Tutto ciò è di estremo aiuto per l’insegnamento. In parte anche il contenuto emotivo è in rapporto al modo più o meno originale di applicare le leggi dell’armonia e della composizione. Ed è proprio nello spirito di queste leggi che risiede la classicità, queste leggi che nella storia dell’arte vengono dimenticate ogni tanto per secoli. Vedi Severini “du cubisme au classicisme”. Nel qual libro di Severini io vorrei fossero trattate (visto che nella composizione non solo vi sono degli spazi, ma agiscono anche delle forze) oltre alle leggi geometriche, anche le leggi fisiche della composizione delle forze (statica, cinematica). Confronta anche nell’architettura moderna la riscoperta delle costruzioni armoniche, moduli ecc.»

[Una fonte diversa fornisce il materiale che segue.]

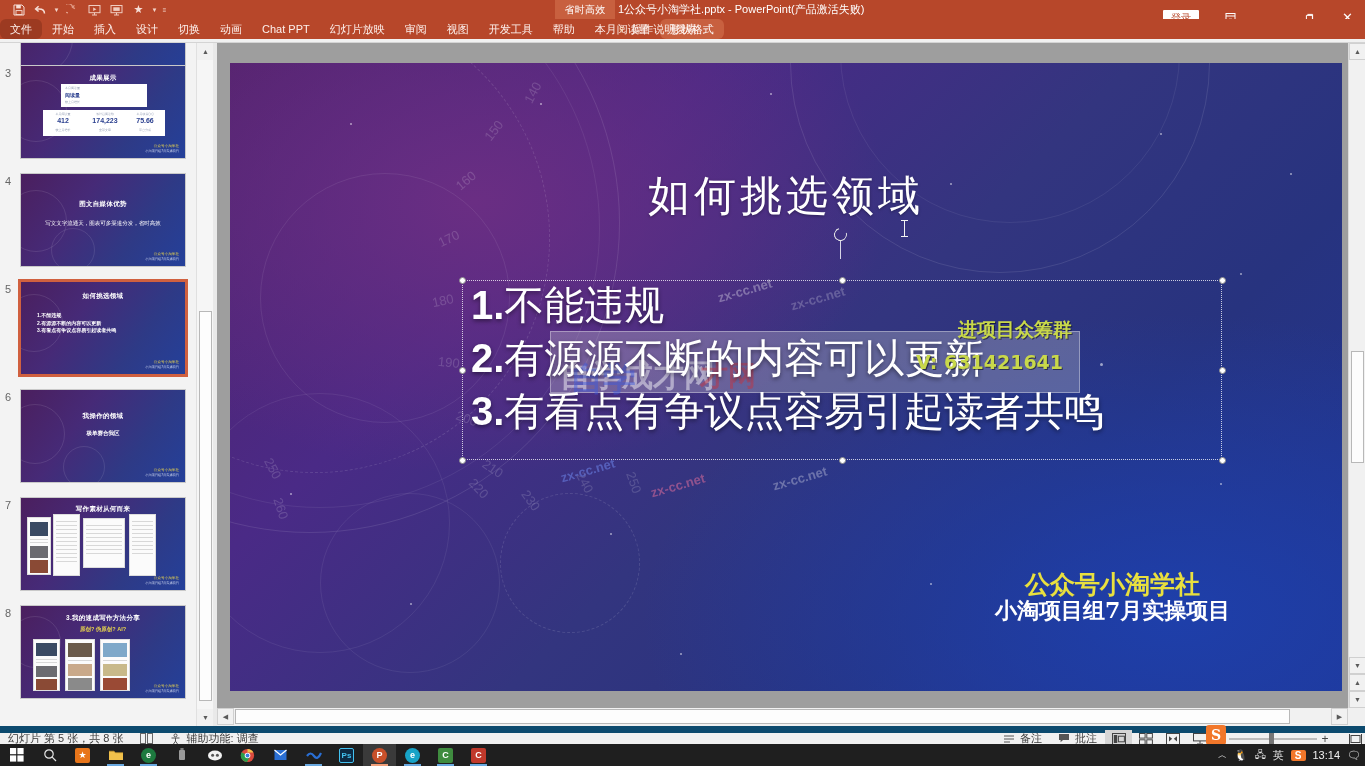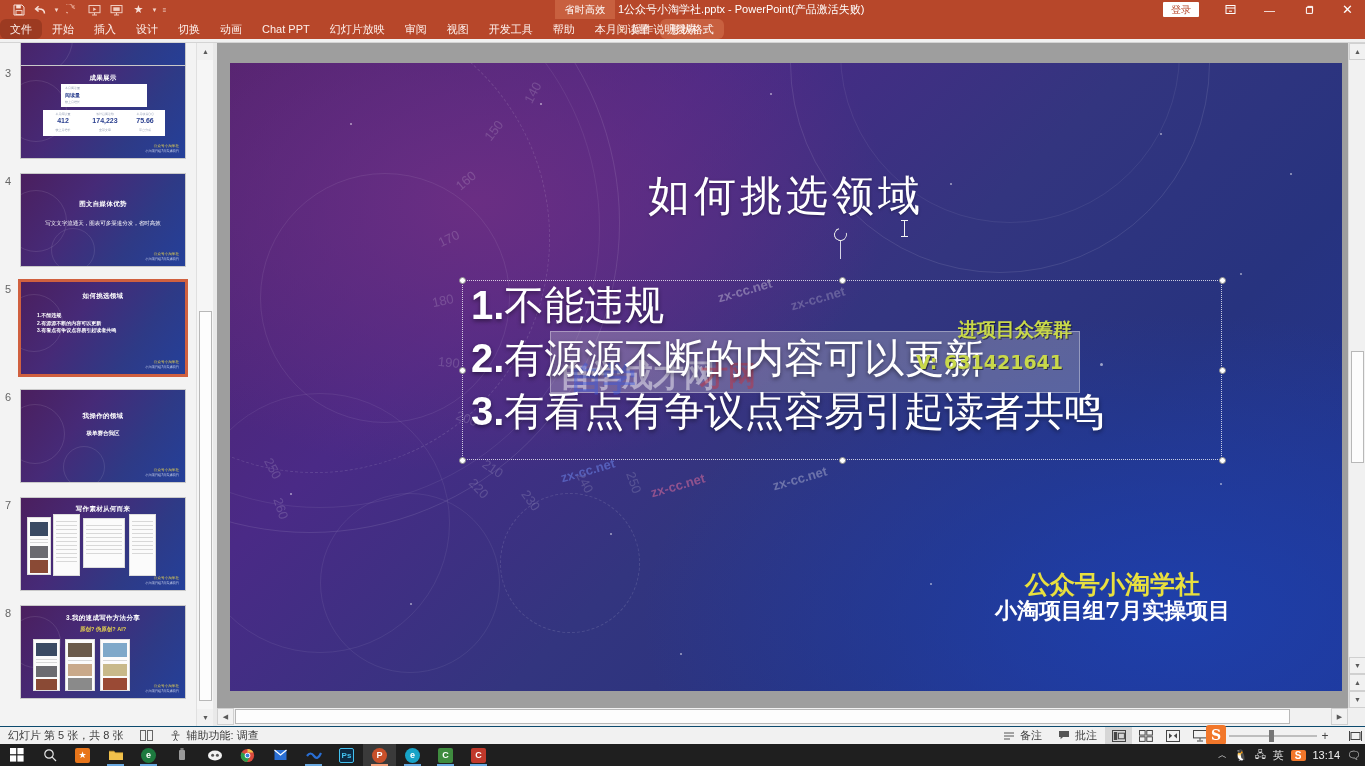--- a/index.html
+++ b/index.html
@@ -33,7 +33,7 @@
     position: absolute; left: 618px; top: 0; height: 19px; line-height: 19px;
     color: #fff; font-size: 11px; white-space: nowrap;
   }
-  .win-right { position: absolute; right: 2px; top: 0; height: 19px; display: flex; align-items: center; gap: 8px; }
+  .win-right { position: absolute; right: 2px; top: 8px; height: 19px; display: flex; align-items: center; gap: 8px; }
   .signin {
     height: 15px; padding: 0 8px; background: #ffffff; color: #b7472a; font-size: 10px;
     display: flex; align-items: center; border-radius: 1px; margin-right: 8px;

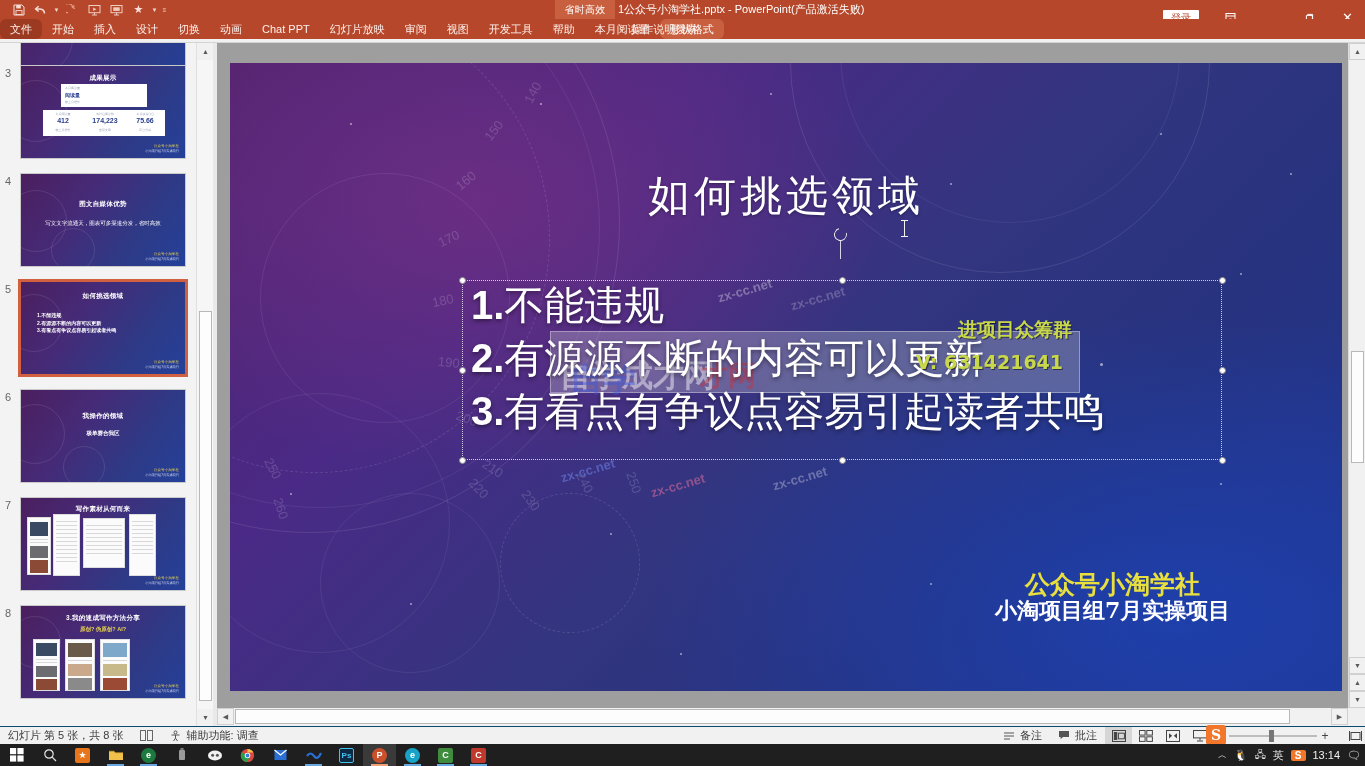--- a/index.html
+++ b/index.html
@@ -241,7 +241,7 @@
   
   .statusbar {
     position: absolute; left: 0; top: 726px; width: 1365px; height: 18px;
-    background: #f1f1f1; border-top: 1px solid #0c4a6e;
+    background: #f1f1f1; border-top: 7px solid #0c4a6e;
     display: flex; align-items: center; font-size: 11px; color: #3b3b3b;
   }
   .sb-item { display: flex; align-items: center; gap: 5px; padding: 0 8px; height: 18px; }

“Poiché la libertà di questi ragazzi non è stata toccata, essi hanno potuto trovare di questo loro mondo le proprie forme, dirette con l’immediatezza voluta dalla prepotenza del dettato interiore, che fa loro superare ogni povertà e ogni grigiore della materia e dei mezzi.
Sono gli ammonimenti di questa libertà che ci hanno convinti di dover portare l’arte anonima di Cantù – naturalmente in una selezione severissima – a quella ribalta della polemica artistica che sono le nostre sale, concludendo con essa la nostra quarta stagione di mostre intese a forzare il gusto e le idee dell’incultura artistica italiana.
Dopo che abbiamo portato in Italia l’opera di Kandinskij non ci si potrà accusare di amare un’arte intuitiva e primitiva. Ma dopo che avremo presentato questi sbalorditivi risultati di ragazzi, non ci si potrà più accusare neppure di amare un’arte cerebrale e di puro gusto.
Noi dovremo a questi ragazzi quello che si dovrà finalmente riconoscere alla nostra polemica, di esigere che i valori dell’arte vengano cercati al di là dell’apparente, del luogo comune e del sedentarismo.”
Nel Quadrante di giugno-luglio del 1934, troviamo l’unico disegno di Franco Daverio salvato dalle bombe della seconda guerra mondiale, facente parte della personale raccolta di Fausto Melotti e che, insieme alla riproduzione di quello pubblicato sulla copertina del Milione nel 1933 e di alcuni altri riprodotti in pubblicazioni dell’epoca, testimoniano come Daverio lavorasse con un linguaggio visuale di forme, colori e linee che non era una rappresentazione della realtà, concetto espresso dall’astrattismo.